§ Task goal
Reproduce the first line of the entries that follow and each later line, word for word, ending with the one containing "[69,65,90,77] 14- ->".

§ Records shown

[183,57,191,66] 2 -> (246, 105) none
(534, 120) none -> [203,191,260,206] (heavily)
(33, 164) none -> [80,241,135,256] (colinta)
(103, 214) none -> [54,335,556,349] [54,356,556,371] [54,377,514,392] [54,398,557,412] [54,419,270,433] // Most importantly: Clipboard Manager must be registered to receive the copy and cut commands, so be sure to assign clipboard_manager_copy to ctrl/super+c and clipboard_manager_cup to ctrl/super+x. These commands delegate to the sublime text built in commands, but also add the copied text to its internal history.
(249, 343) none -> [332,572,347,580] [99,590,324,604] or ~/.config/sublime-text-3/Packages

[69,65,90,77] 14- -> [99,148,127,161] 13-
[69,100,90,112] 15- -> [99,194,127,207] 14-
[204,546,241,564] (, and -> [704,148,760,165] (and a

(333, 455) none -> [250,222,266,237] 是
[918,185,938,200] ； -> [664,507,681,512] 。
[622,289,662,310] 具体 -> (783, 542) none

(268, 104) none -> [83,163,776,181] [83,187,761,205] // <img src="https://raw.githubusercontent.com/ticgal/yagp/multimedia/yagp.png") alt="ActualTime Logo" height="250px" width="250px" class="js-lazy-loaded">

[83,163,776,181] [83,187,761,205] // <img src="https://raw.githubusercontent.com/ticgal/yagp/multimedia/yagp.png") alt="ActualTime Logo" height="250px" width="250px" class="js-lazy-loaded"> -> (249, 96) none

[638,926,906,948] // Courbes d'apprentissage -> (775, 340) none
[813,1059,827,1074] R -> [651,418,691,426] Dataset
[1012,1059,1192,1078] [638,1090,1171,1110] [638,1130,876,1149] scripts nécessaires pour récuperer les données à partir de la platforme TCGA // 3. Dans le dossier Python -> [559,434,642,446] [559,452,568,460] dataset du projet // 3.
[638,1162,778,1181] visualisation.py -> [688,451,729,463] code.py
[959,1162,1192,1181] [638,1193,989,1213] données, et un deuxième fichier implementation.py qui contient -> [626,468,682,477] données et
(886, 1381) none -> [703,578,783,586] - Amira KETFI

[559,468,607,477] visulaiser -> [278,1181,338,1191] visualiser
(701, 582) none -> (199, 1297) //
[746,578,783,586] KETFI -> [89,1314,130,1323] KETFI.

§ Task response
[183,57,191,66] 2 -> (246, 105) none
(534, 120) none -> [203,191,260,206] (heavily)
(33, 164) none -> [80,241,135,256] (colinta)
(103, 214) none -> [54,335,556,349] [54,356,556,371] [54,377,514,392] [54,398,557,412] [54,419,270,433] // Most importantly: Clipboard Manager must be registered to receive the copy and cut commands, so be sure to assign clipboard_manager_copy to ctrl/super+c and clipboard_manager_cup to ctrl/super+x. These commands delegate to the sublime text built in commands, but also add the copied text to its internal history.
(249, 343) none -> [332,572,347,580] [99,590,324,604] or ~/.config/sublime-text-3/Packages

[69,65,90,77] 14- -> [99,148,127,161] 13-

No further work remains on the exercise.